The panel explores state and popular claims on memory. With the end of the Cold War, the proliferation of new media and the pluralisation of printed media, state monopolies which intended to prescribe a unified reading of the past have broken up, with the consequence of a growing public interest in debating the variable significance of past events. By now, conflictual readings of the 20th century have forced their way into the public of a number of countries in the region.

The panel intends to bring together researchers who work on the flows between multiple personal and public memories. It aims more specifically at investigating the ways in which culture (fiction, (auto-) biographies, film, the arts as well as ritualised commemoration) collectively engages the ‘work of memory’ in the Middle East.

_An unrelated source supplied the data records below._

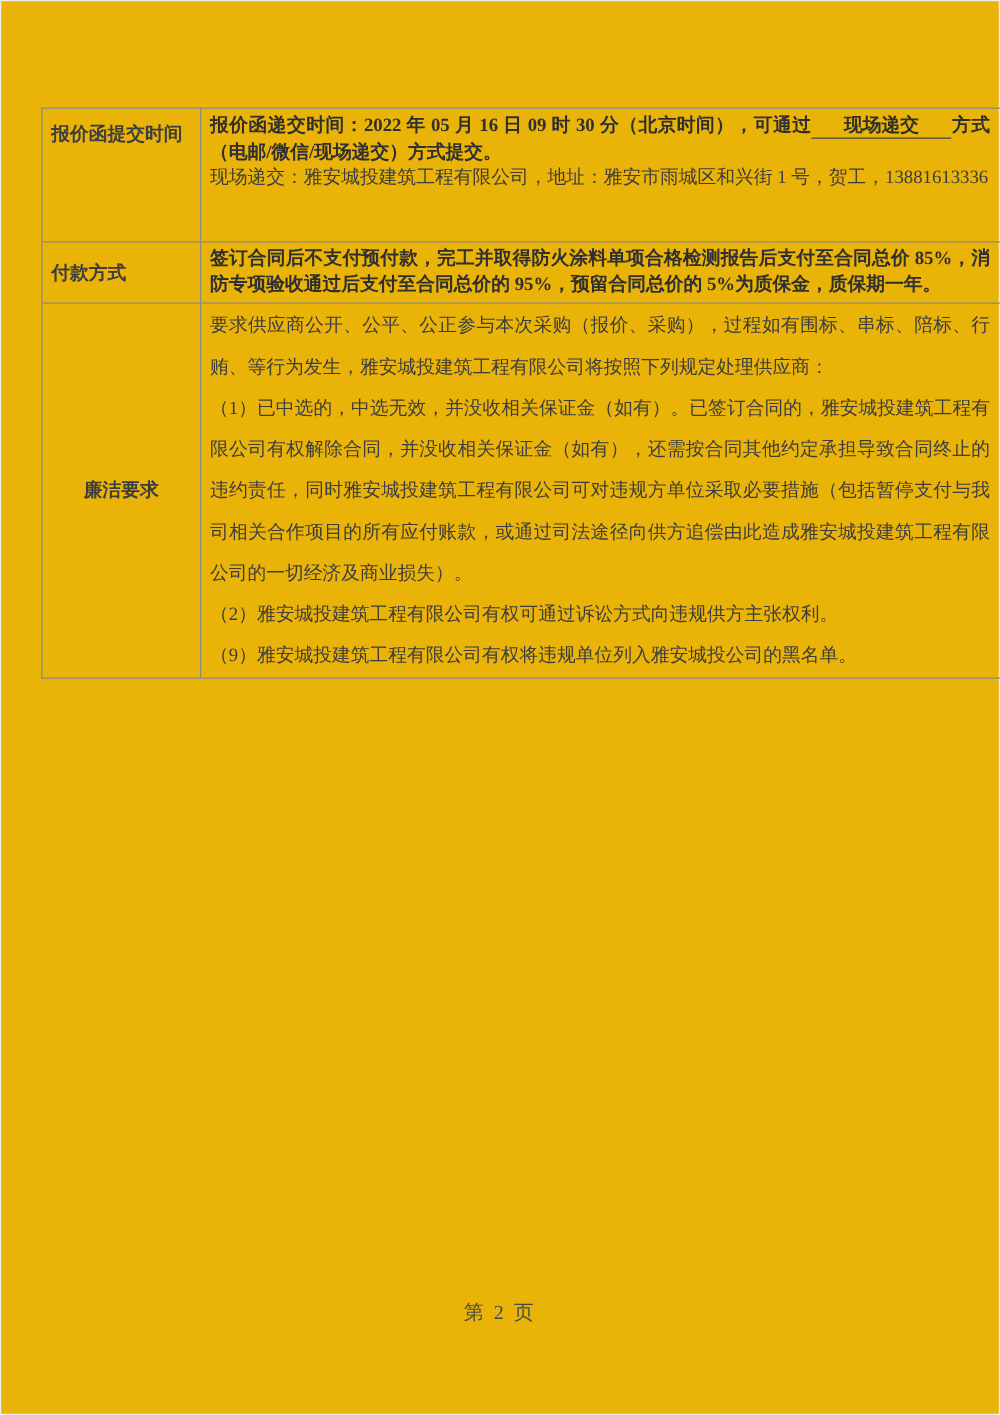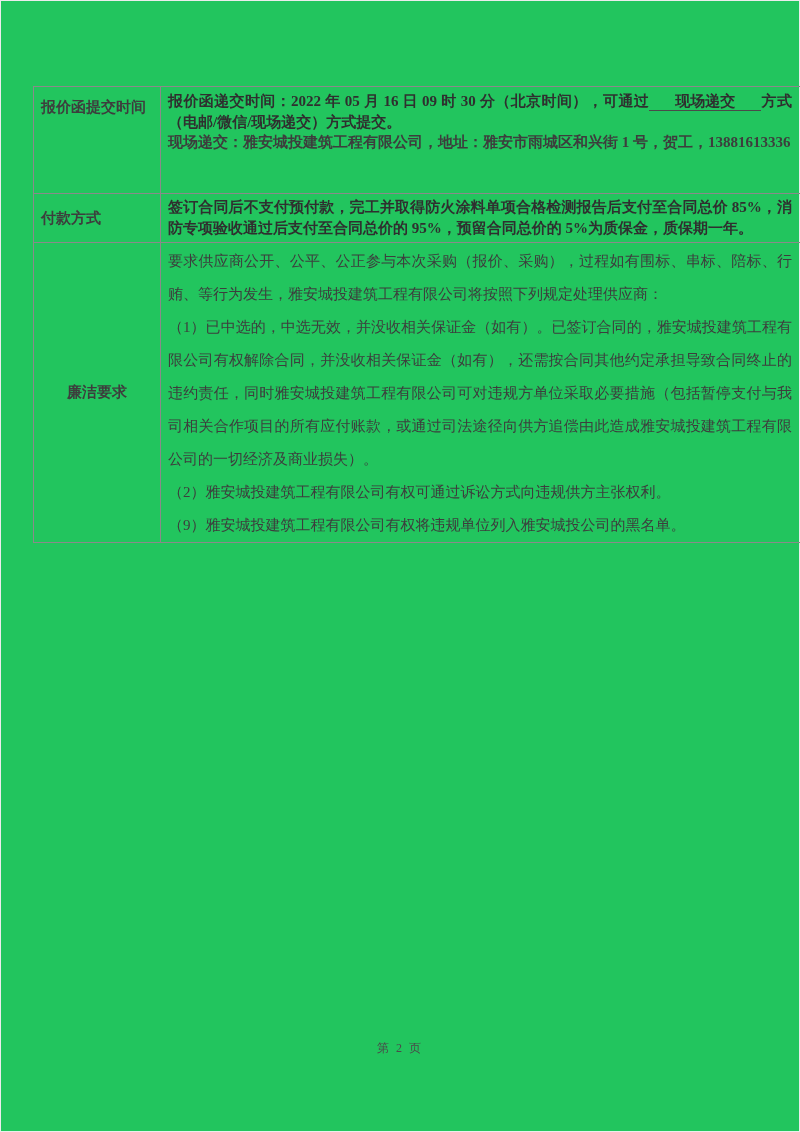"报价函提交时间" .page { background: #22c55e -> #eab308 }
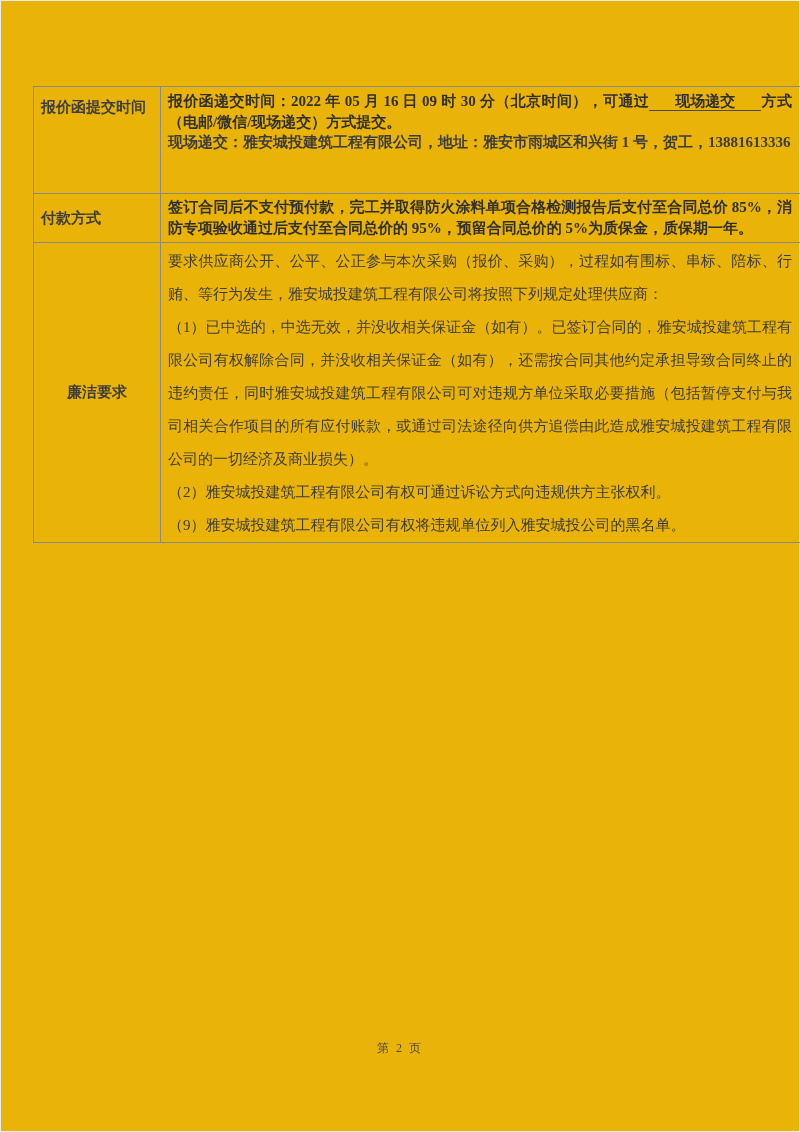"现场递交：雅安城投建筑工程有限公司，地址：雅安市雨城区和兴街 1" .regular-line { font-weight: 700 -> 400 }
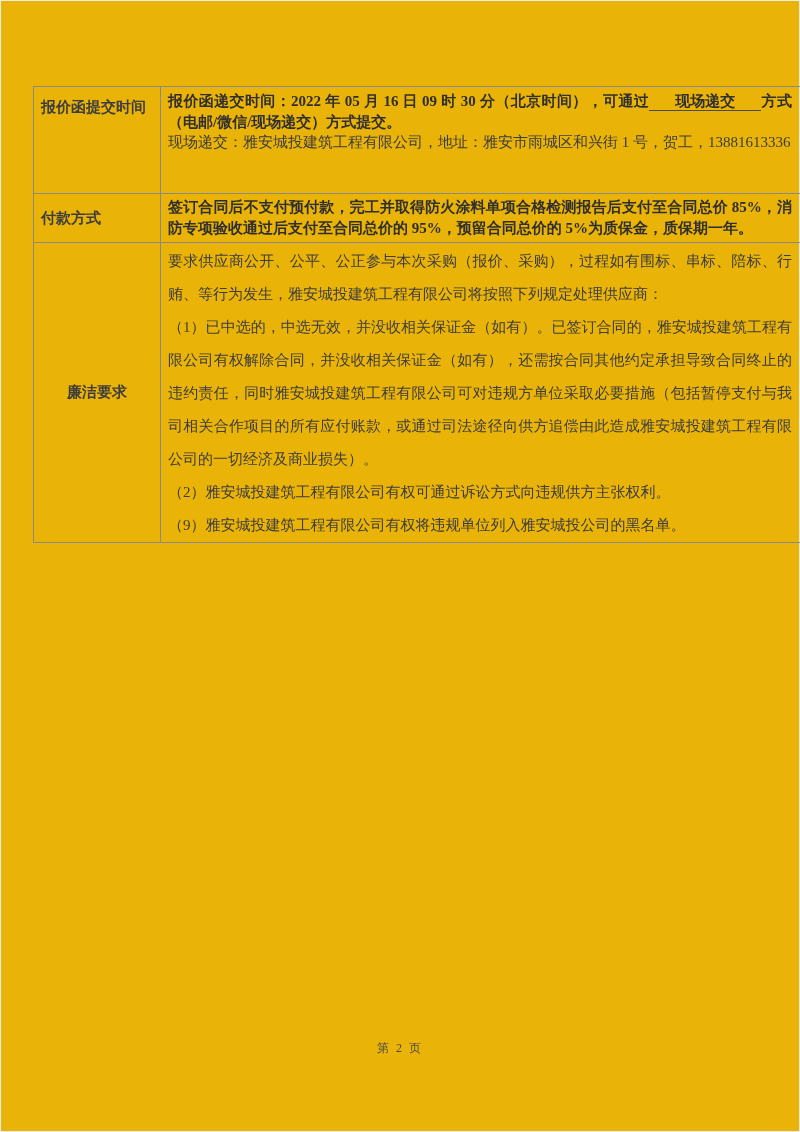"第 2 页" .page-footer { font-size: 12px -> 16px }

Chair: Dr. Sonja Hegazy, Zentrum Moderner Orient, Berlin

Discussant: Ahmed Badawi, HU Berlin

Paper presenter: Prof. Bettina Dennerlein, University of Zurich, Memory and Identity. National Reconciliation and Gendered Subjectivities in Algeria and Morocco
The paper is devoted to the construction of gendered subjectivities in the framework of processes of national reconciliation in Algeria and Morocco. It analyses how political settings and legal regimes that govern processes of reconciliation and lead to the renegotiation of power and national identity reconfigure gender relations and gendered subject positions.

Paper presenter: Dr. Norman Nikro, Zentrum Moderner Orient, Berlin, I Confess. Memory, History, Trans-Subjectivity in Lebanese/Arab Cultural Production
Since the formal ending of the civil war in Lebanon in 1991, and during its uncertain and turbulent aftermath, Lebanese cultural production has been preoccupied with the war’s shattering impact. Part of this preoccupation is symptomatic, as the social and political disintegration brought about by the sixteen-year war informs a dis-integrating and fracturing style of narrative de-composition found in literature and an emergent, locally developing documentary film practice. This paper addresses a confessional mode of cultural production in the work of Elias Khoury, Rashid El-Daif, and the writer and documentary filmmaker Mohamed Soueid.

Paper presenter: Dr. Makram Rabah, UMAM, The War of the Mountains: an Oral History explanation
The following project will explore the reconciliation process between the Druze and the Maronites within the context of the events that transpired during the Mountain war. Moreover, this project will examine how decision makers and participants in these events have different perceptions of what went on at different stages of the conflict. These perceptions have not yet been adequately examined so as to jump-start the process of national reconciliation which remains somewhat pending.